[Before and after images]

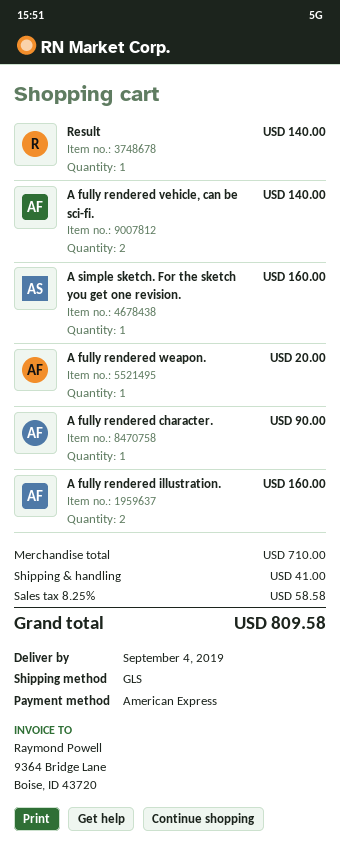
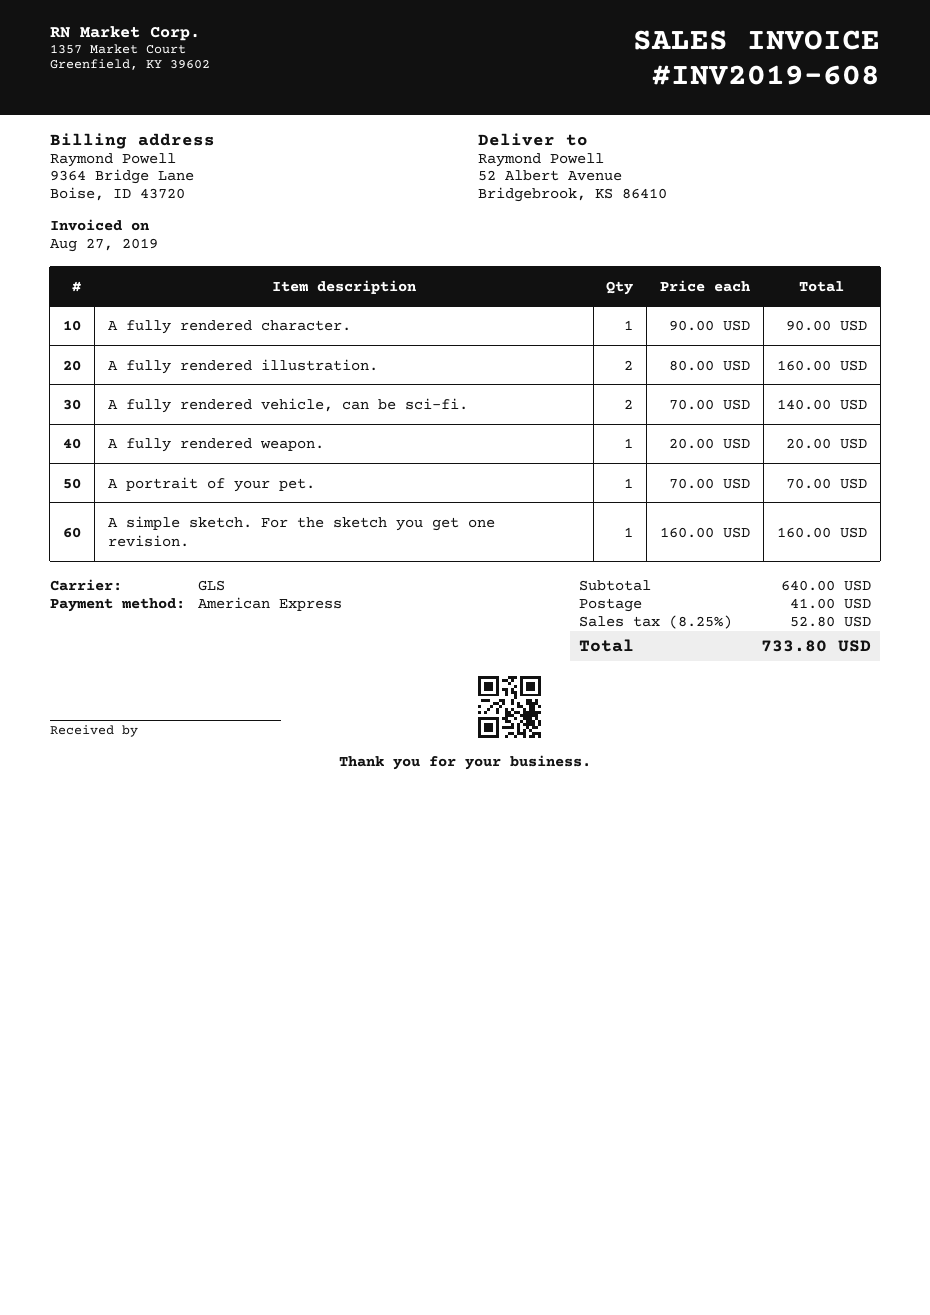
Result: 1 for 140.00 -> none
A portrait of your pet.: none -> 1 for 70.00
subtotal: 710.00 -> 640.00
tax: 8.25% = 58.58 -> 8.25% = 52.80
total: 809.58 -> 733.80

▶ How to complete this task: Send back, unchanged, every line of the records from the one with "subtotal: 710.00 -> 640.00" through the last.

▶ Answer to this exercise:
subtotal: 710.00 -> 640.00
tax: 8.25% = 58.58 -> 8.25% = 52.80
total: 809.58 -> 733.80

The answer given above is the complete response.